■ **Your objective**: Among the entries below, extract exactly the lines that run from the one with "Village (STF Data)" through the one with "15px -> 12px;", both ends included.

■ **Data excerpts**:
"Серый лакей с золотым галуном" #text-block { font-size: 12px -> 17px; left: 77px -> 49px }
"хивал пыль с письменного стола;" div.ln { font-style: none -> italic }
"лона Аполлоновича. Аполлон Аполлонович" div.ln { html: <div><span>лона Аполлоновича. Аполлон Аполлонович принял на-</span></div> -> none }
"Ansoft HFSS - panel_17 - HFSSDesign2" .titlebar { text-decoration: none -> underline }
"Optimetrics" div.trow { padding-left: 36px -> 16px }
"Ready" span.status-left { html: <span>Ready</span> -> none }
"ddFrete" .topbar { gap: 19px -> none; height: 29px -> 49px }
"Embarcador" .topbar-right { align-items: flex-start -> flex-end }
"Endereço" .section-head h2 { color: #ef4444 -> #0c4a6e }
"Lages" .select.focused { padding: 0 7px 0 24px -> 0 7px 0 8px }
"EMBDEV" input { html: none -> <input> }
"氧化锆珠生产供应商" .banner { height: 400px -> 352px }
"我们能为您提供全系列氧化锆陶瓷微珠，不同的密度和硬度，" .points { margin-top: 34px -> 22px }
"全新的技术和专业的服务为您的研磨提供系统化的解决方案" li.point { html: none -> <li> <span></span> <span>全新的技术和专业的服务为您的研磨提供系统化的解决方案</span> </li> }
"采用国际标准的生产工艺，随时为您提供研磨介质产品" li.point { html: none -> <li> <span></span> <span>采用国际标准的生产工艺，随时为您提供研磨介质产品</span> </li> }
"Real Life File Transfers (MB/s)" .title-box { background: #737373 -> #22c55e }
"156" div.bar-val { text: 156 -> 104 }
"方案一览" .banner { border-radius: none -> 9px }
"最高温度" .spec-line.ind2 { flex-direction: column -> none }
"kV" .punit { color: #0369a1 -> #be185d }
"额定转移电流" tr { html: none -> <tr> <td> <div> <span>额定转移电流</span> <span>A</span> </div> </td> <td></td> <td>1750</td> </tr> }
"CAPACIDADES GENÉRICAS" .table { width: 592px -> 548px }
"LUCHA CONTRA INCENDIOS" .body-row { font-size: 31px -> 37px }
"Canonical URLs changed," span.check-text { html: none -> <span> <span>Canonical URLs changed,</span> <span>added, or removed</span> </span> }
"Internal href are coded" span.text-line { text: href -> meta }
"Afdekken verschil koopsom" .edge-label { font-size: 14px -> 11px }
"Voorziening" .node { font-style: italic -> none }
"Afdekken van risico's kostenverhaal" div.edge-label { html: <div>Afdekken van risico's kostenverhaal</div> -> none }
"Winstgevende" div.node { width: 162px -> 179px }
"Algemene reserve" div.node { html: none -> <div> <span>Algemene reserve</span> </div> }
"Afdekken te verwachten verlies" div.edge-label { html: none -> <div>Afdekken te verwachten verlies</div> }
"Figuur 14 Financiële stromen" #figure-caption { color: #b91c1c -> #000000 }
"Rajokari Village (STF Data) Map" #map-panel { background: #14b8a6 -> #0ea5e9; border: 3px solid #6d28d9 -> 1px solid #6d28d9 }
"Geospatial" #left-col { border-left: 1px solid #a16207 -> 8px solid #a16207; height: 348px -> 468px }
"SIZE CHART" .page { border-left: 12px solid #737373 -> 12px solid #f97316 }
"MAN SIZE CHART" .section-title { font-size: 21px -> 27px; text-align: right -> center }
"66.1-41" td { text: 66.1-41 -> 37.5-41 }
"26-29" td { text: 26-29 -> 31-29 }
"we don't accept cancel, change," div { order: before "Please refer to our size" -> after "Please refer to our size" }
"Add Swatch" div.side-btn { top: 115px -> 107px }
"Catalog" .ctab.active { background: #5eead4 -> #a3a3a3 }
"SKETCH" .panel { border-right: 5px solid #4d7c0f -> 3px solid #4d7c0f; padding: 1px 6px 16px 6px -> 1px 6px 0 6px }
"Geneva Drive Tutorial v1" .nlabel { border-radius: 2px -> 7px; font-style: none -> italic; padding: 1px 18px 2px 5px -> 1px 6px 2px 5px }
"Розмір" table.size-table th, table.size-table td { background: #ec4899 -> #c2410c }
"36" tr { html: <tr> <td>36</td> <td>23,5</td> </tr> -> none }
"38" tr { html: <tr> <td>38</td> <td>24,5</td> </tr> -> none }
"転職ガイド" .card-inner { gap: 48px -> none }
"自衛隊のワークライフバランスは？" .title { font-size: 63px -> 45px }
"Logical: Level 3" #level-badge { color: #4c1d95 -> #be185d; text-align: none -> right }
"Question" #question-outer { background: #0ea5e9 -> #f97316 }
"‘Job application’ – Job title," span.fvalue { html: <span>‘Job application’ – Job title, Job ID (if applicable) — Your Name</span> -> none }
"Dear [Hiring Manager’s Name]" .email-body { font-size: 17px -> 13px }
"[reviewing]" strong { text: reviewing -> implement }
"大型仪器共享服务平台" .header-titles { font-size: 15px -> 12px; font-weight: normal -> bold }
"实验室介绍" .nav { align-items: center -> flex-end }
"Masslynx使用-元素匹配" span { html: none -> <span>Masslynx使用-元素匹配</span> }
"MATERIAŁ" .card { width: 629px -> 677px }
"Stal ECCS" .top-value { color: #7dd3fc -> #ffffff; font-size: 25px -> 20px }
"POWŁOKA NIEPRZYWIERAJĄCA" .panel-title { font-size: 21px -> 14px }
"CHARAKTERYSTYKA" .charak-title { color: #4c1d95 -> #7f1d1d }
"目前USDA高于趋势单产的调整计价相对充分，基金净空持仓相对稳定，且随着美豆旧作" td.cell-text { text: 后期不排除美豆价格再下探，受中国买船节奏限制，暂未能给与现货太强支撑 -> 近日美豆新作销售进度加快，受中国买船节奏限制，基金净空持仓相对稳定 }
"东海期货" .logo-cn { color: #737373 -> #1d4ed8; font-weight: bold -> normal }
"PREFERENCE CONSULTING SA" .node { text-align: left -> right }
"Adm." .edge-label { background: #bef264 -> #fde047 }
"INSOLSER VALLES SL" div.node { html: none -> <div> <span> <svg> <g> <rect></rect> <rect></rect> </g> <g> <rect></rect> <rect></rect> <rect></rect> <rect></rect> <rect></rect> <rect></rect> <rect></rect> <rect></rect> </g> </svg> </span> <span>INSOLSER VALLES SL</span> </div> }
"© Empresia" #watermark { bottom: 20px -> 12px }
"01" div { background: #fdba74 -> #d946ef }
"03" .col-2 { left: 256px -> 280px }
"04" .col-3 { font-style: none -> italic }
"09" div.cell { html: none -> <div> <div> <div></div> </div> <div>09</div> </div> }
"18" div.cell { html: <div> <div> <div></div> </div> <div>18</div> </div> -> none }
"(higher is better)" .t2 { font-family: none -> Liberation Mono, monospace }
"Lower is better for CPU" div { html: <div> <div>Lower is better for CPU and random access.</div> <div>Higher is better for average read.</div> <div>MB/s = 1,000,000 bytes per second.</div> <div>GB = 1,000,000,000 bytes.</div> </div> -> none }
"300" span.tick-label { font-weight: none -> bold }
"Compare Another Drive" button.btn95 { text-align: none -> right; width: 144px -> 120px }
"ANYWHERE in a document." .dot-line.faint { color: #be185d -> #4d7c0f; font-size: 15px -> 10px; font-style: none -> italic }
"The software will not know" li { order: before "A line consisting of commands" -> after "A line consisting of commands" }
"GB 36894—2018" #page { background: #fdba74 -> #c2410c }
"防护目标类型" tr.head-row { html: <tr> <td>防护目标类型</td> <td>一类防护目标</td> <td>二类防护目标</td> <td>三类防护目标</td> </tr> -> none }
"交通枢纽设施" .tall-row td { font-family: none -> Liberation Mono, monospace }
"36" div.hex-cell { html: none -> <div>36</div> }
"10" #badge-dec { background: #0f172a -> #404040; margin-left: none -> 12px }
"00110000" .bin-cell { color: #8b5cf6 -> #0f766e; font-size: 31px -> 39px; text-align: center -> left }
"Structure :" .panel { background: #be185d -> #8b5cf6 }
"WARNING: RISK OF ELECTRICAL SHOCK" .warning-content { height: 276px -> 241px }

■ **Result of this task**:
"Rajokari Village (STF Data) Map" #map-panel { background: #14b8a6 -> #0ea5e9; border: 3px solid #6d28d9 -> 1px solid #6d28d9 }
"Geospatial" #left-col { border-left: 1px solid #a16207 -> 8px solid #a16207; height: 348px -> 468px }
"SIZE CHART" .page { border-left: 12px solid #737373 -> 12px solid #f97316 }
"MAN SIZE CHART" .section-title { font-size: 21px -> 27px; text-align: right -> center }
"66.1-41" td { text: 66.1-41 -> 37.5-41 }
"26-29" td { text: 26-29 -> 31-29 }
"we don't accept cancel, change," div { order: before "Please refer to our size" -> after "Please refer to our size" }
"Add Swatch" div.side-btn { top: 115px -> 107px }
"Catalog" .ctab.active { background: #5eead4 -> #a3a3a3 }
"SKETCH" .panel { border-right: 5px solid #4d7c0f -> 3px solid #4d7c0f; padding: 1px 6px 16px 6px -> 1px 6px 0 6px }
"Geneva Drive Tutorial v1" .nlabel { border-radius: 2px -> 7px; font-style: none -> italic; padding: 1px 18px 2px 5px -> 1px 6px 2px 5px }
"Розмір" table.size-table th, table.size-table td { background: #ec4899 -> #c2410c }
"36" tr { html: <tr> <td>36</td> <td>23,5</td> </tr> -> none }
"38" tr { html: <tr> <td>38</td> <td>24,5</td> </tr> -> none }
"転職ガイド" .card-inner { gap: 48px -> none }
"自衛隊のワークライフバランスは？" .title { font-size: 63px -> 45px }
"Logical: Level 3" #level-badge { color: #4c1d95 -> #be185d; text-align: none -> right }
"Question" #question-outer { background: #0ea5e9 -> #f97316 }
"‘Job application’ – Job title," span.fvalue { html: <span>‘Job application’ – Job title, Job ID (if applicable) — Your Name</span> -> none }
"Dear [Hiring Manager’s Name]" .email-body { font-size: 17px -> 13px }
"[reviewing]" strong { text: reviewing -> implement }
"大型仪器共享服务平台" .header-titles { font-size: 15px -> 12px; font-weight: normal -> bold }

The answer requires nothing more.